Thesis uses some innovative programming to make customizing colors and layout, adding functionality, and updating your site amazingly simple. I’ve found Thesis to be rock-solid, versatile, and easy to adapt to many different needs. The developers are continually working to add functionality.

Help is readily available if needed. Many bloggers and site owners use Thesis, so a simple search on any term or problem usually brings up several helpful answers or instruction sets. DIYThemes also has its own support forum, where experts help solve problems and offer helpful advice.

I think Thesis is unbeatable, and I use it for 80% of the sites I design.

[Note: the Thesis framework was updated in late 2012, and that update has several major shortcomings.

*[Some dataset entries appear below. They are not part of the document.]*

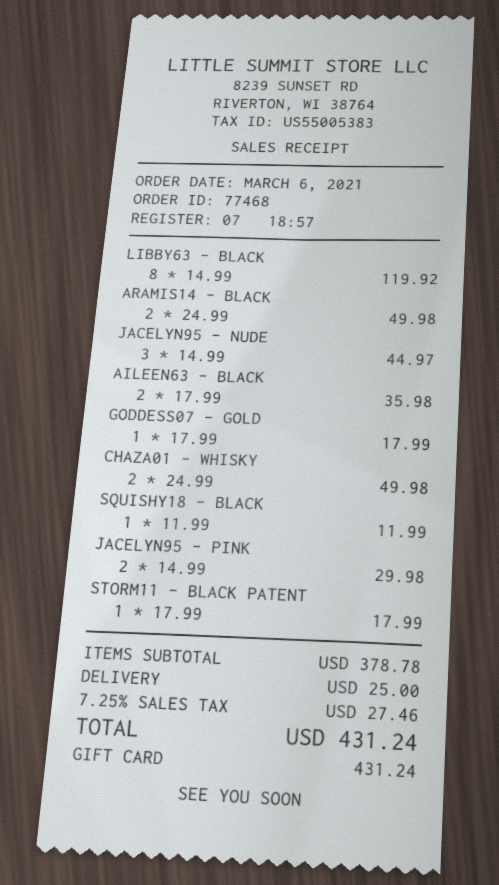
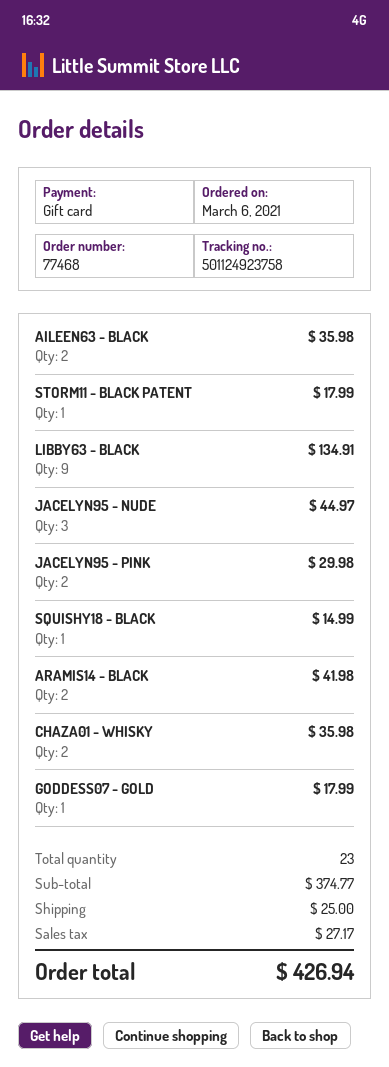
LIBBY63 - BLACK: 8 for 119.92 -> 9 for 134.91
ARAMIS14 - BLACK: 2 for 49.98 -> 2 for 41.98
CHAZA01 - WHISKY: 2 for 49.98 -> 2 for 35.98
SQUISHY18 - BLACK: 1 for 11.99 -> 1 for 14.99
subtotal: 378.78 -> 374.77
tax: 27.46 -> 27.17
total: 431.24 -> 426.94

While Thesis is still a powerful and viable theme framework, I no longer recommend it as a frequent “first and best choice.”]

Genesis by StudioPress

Genesis Framework is the other solid, widely used premium framework that I employ regularly. 

One of the wonderful things about Genesis Framework is that it’s easy to have more than one page template per website (You can do this in Thesis, but it requires considerably more coding acrobatics.) There are also special plugins developed specifically to enhance the function of Genesis.

Genesis too offers many styling options right out of the box. And, if that’s not enough, StudioPress sells a number of “child” themes which adapt the Genesis core to many different looks and purposes, with little additional work required.

Bottom Line—How to Choose

Both Thesis and Genesis are designed for fully functioning SEO. Both are solid, regularly updated, with good user communities, lots of developers, and plenty of help available. But how to choose, assuming you’re not a programmer?

In general, I advise starting with the more user-friendly Thesis. Chances are, you can find a way to make Thesis work for you without doing any coding at all (there are also many pre-designed “skins” available). If you end up needing to code, Thesis offers a much gentler, more user-friendly entrance into the worlds of CSS and custom functions than any other theme or theme framework around.

If you’d rather start with Genesis Framework, and you’re a non-coder, I advise you to browse the Genesis child themes. If you find one that looks exactly, and I do mean exactly, like what you want… buy it, along with the Genesis core.

If on the other hand you know some CSS and know that you’ll need to use multiple page layouts on your site, look for a Genesis child theme that’s a close approximation to what you want, and plan on spending a bit of time customizing the look.

In future articles, I’ll be going into more depth on both the Genesis and Thesis frameworks.